Would you mind restating all of the records word for word, skipping the pictures?

[Change detection data]
::::

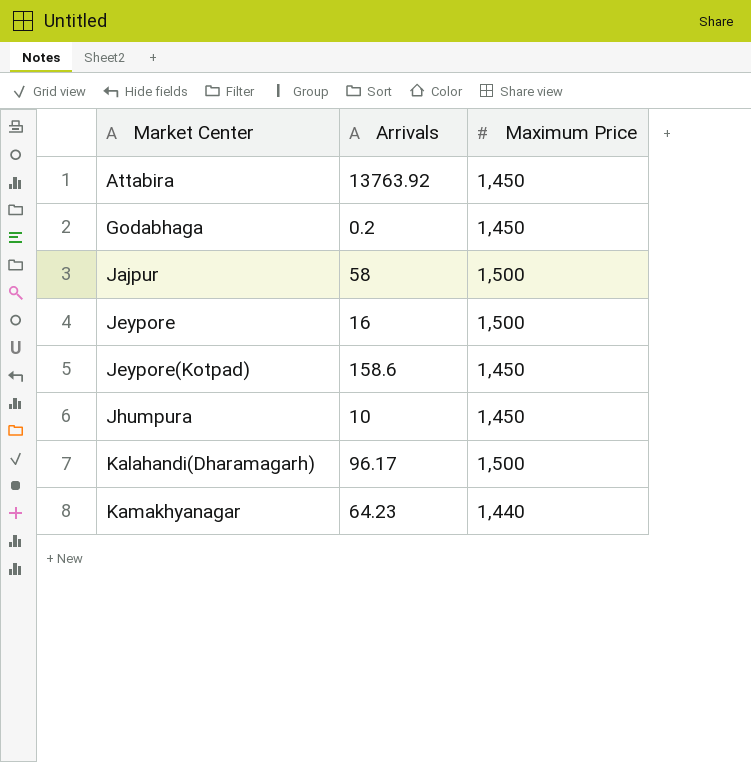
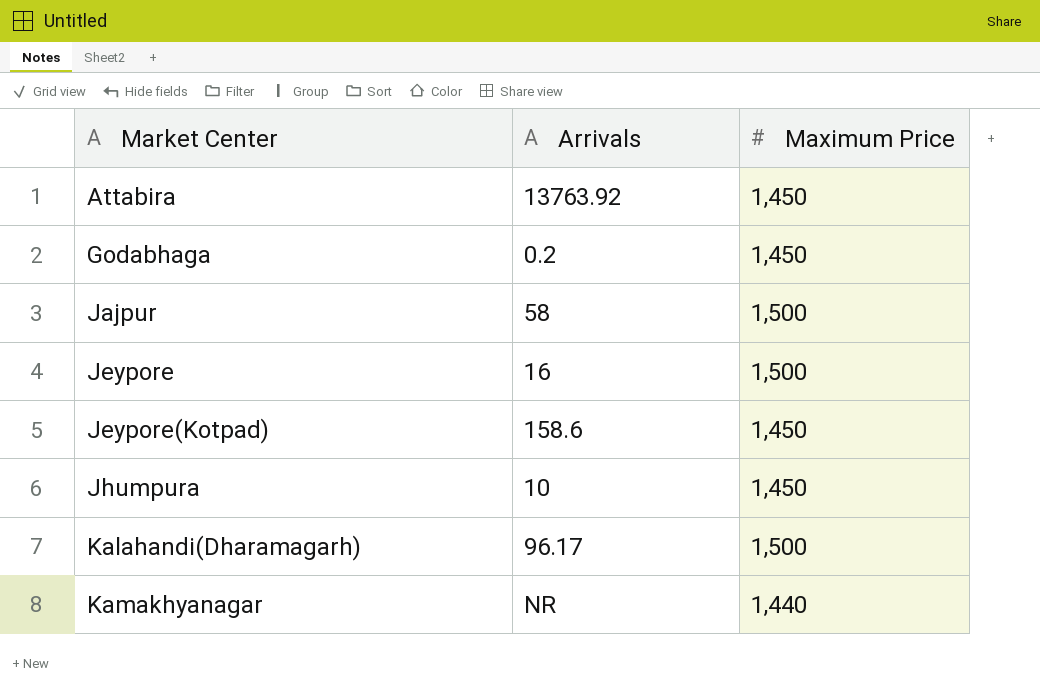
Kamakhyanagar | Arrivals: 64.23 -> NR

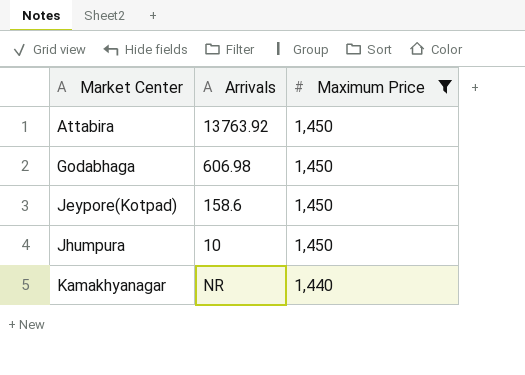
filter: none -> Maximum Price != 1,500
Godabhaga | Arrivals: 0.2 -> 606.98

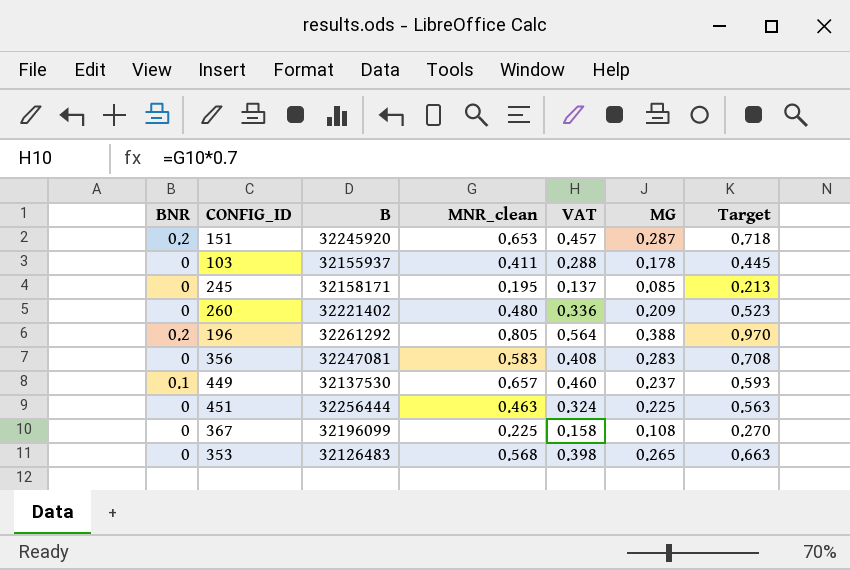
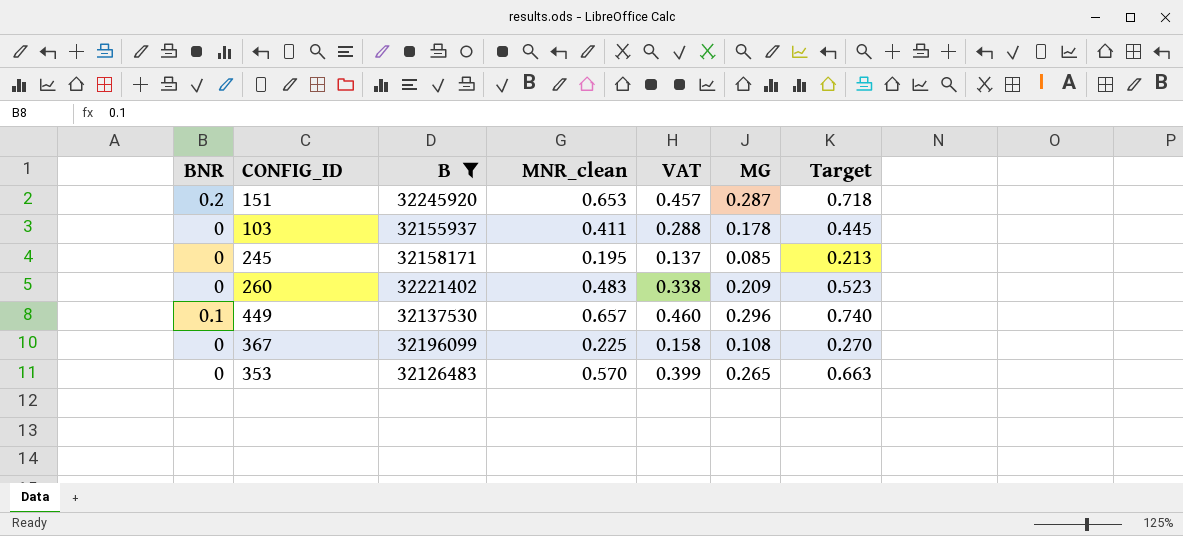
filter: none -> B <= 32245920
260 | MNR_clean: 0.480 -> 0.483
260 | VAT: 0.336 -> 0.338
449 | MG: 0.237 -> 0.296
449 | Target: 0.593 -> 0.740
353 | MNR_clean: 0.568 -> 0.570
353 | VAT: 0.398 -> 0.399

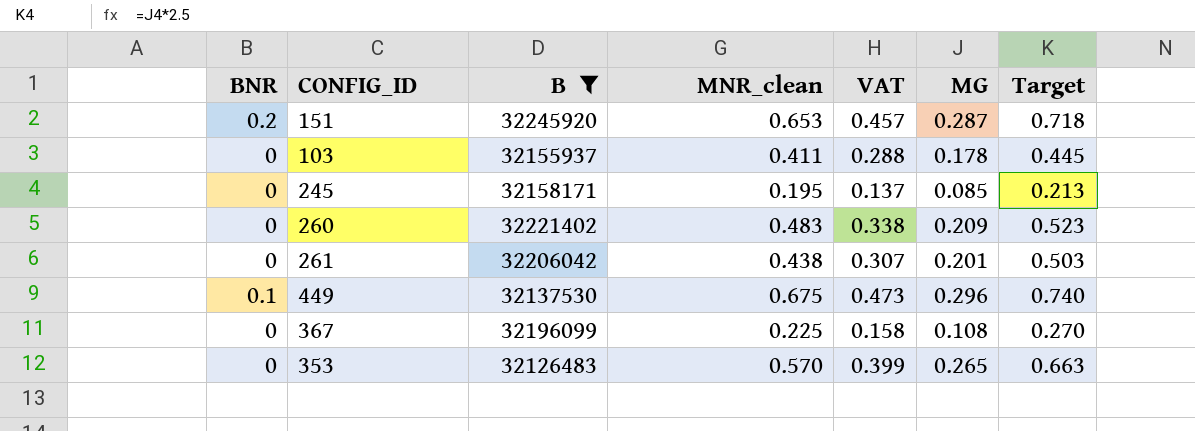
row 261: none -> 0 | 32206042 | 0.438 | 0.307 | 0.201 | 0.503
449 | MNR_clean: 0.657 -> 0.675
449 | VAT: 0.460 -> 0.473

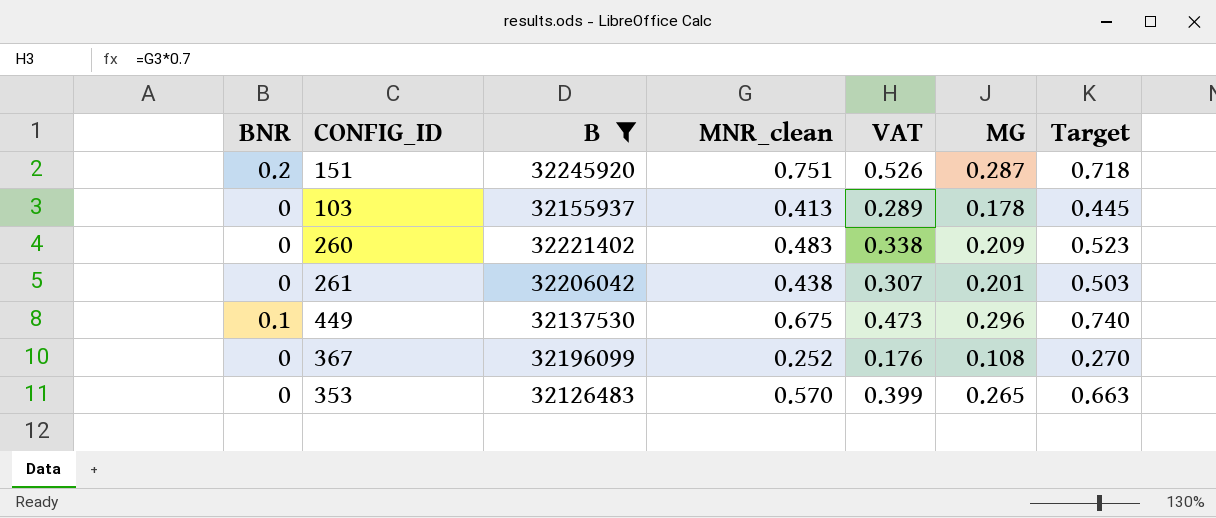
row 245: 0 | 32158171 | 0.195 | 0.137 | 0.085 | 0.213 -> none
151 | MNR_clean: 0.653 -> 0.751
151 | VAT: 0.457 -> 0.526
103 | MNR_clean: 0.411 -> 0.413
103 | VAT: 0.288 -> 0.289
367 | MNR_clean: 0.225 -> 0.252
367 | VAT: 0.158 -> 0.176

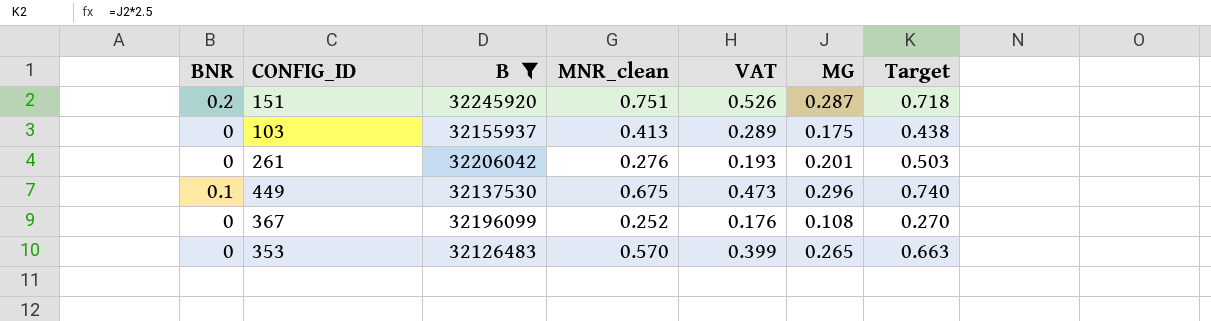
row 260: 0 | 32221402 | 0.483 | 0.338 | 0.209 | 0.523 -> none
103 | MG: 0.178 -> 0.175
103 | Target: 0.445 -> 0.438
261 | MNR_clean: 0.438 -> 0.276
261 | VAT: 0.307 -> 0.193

::::

__EXERCISE SOLUTION__:
Kamakhyanagar | Arrivals: 64.23 -> NR

filter: none -> Maximum Price != 1,500
Godabhaga | Arrivals: 0.2 -> 606.98

filter: none -> B <= 32245920
260 | MNR_clean: 0.480 -> 0.483
260 | VAT: 0.336 -> 0.338
449 | MG: 0.237 -> 0.296
449 | Target: 0.593 -> 0.740
353 | MNR_clean: 0.568 -> 0.570
353 | VAT: 0.398 -> 0.399

row 261: none -> 0 | 32206042 | 0.438 | 0.307 | 0.201 | 0.503
449 | MNR_clean: 0.657 -> 0.675
449 | VAT: 0.460 -> 0.473

row 245: 0 | 32158171 | 0.195 | 0.137 | 0.085 | 0.213 -> none
151 | MNR_clean: 0.653 -> 0.751
151 | VAT: 0.457 -> 0.526
103 | MNR_clean: 0.411 -> 0.413
103 | VAT: 0.288 -> 0.289
367 | MNR_clean: 0.225 -> 0.252
367 | VAT: 0.158 -> 0.176

row 260: 0 | 32221402 | 0.483 | 0.338 | 0.209 | 0.523 -> none
103 | MG: 0.178 -> 0.175
103 | Target: 0.445 -> 0.438
261 | MNR_clean: 0.438 -> 0.276
261 | VAT: 0.307 -> 0.193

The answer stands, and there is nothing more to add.